◆ **TASK STATEMENT**
Could you transcribe every record below exactly, leaving out any pictures?

Web interface edit records:

>>>

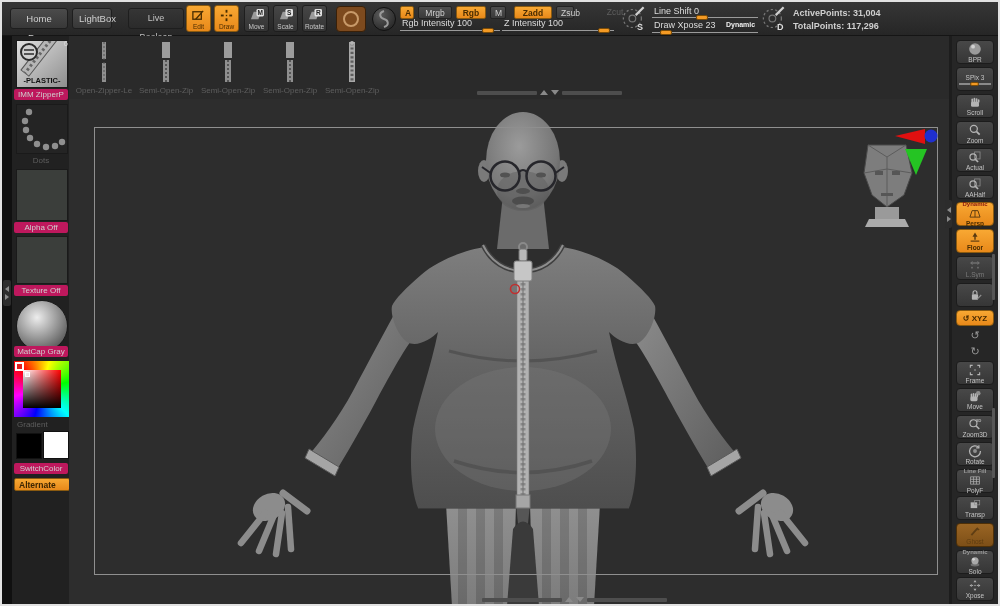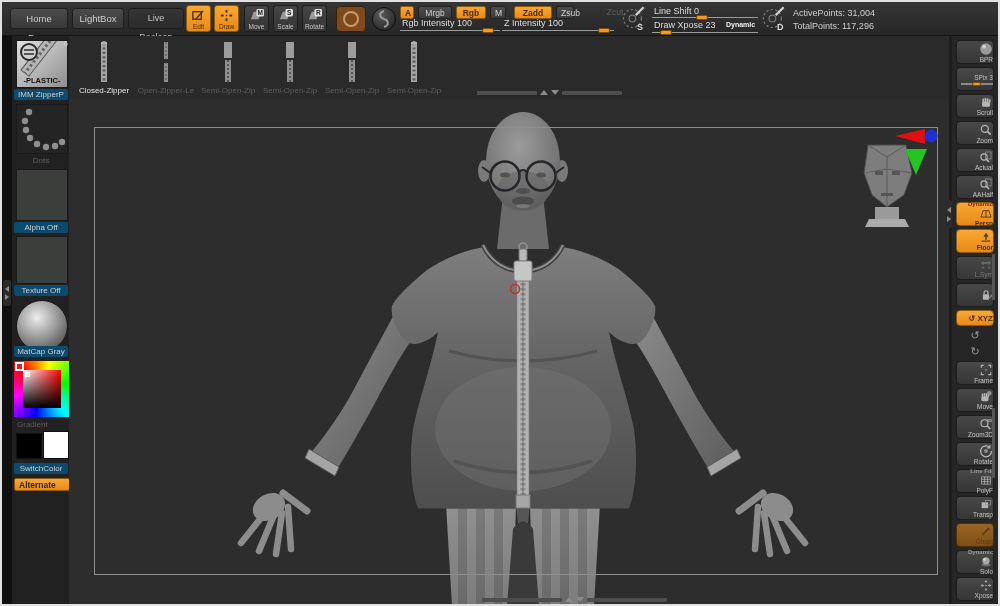"LightBox" button.tb-btn { width: 52px -> 40px }
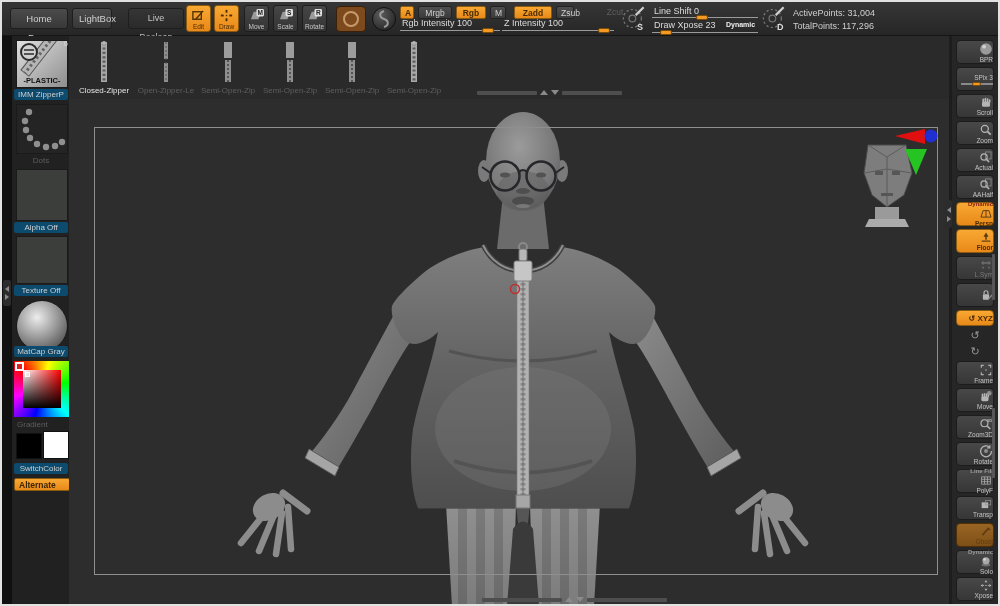"ActivePoints: 31,004" .tb-text { font-weight: none -> bold }
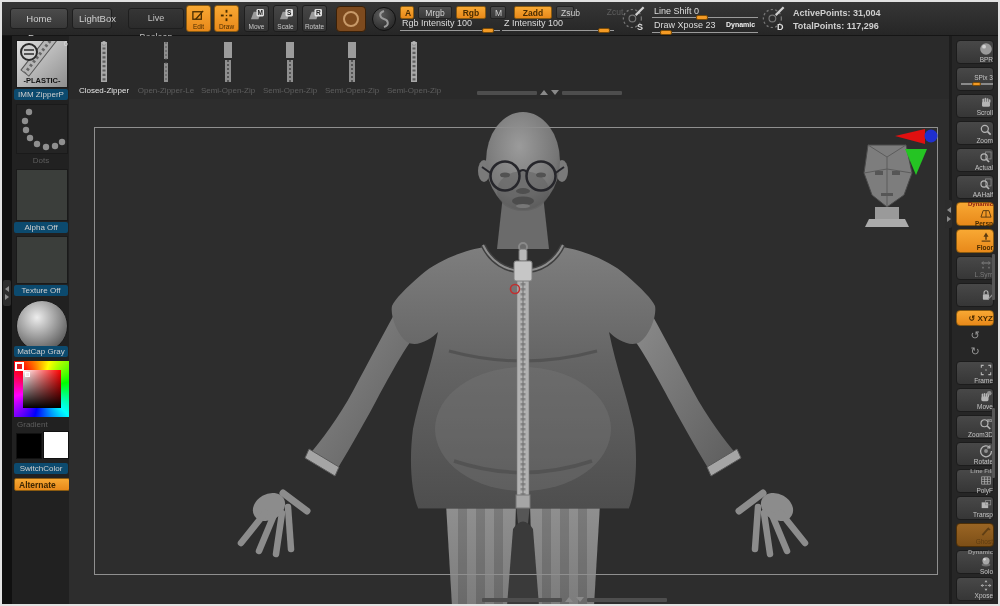"IMM ZipperP" .lp-label { background: #0c4a6e -> #be185d }
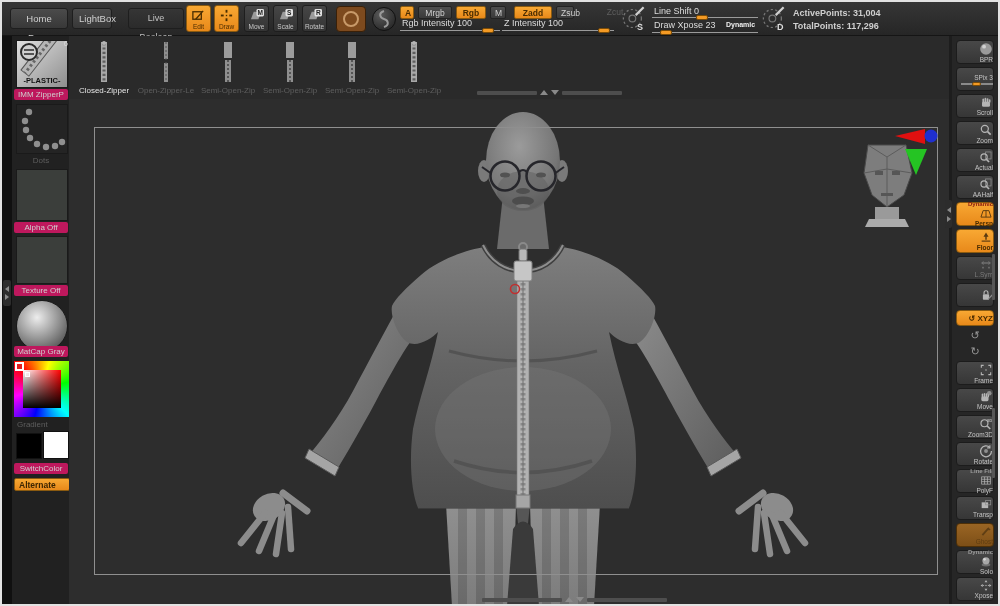"Closed-Zipper" div.strip-item { html: <div> <span> <svg> <rect></rect> <line></line> <circle></circle> </svg> </span> <span>Closed-Zipper</span> </div> -> none }
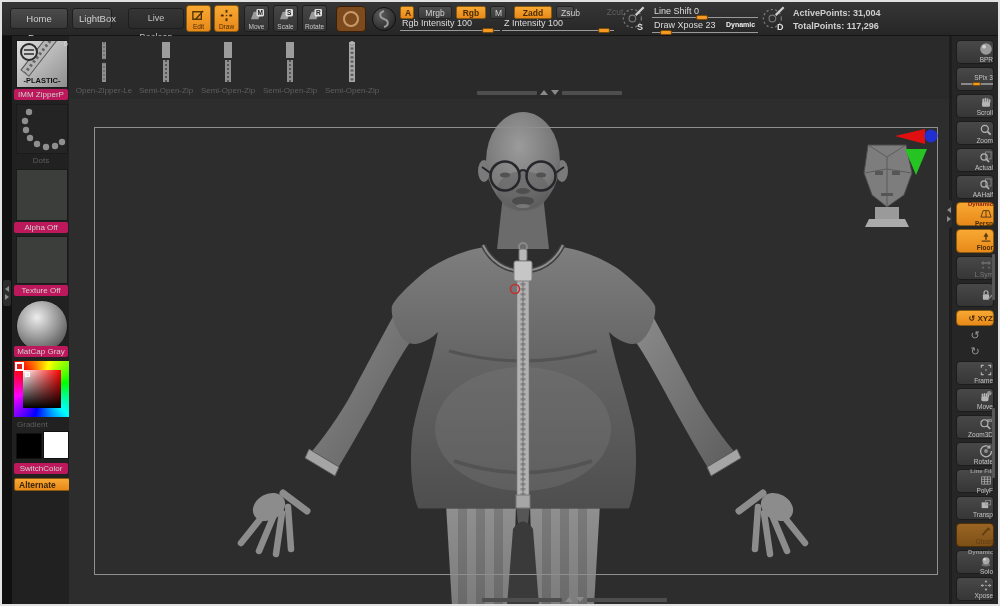"↺ XYZ" .rp-btn { align-items: flex-end -> center }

<<<

◆ **TASK OUTPUT**
"LightBox" button.tb-btn { width: 52px -> 40px }
"ActivePoints: 31,004" .tb-text { font-weight: none -> bold }
"IMM ZipperP" .lp-label { background: #0c4a6e -> #be185d }
"Closed-Zipper" div.strip-item { html: <div> <span> <svg> <rect></rect> <line></line> <circle></circle> </svg> </span> <span>Closed-Zipper</span> </div> -> none }
"↺ XYZ" .rp-btn { align-items: flex-end -> center }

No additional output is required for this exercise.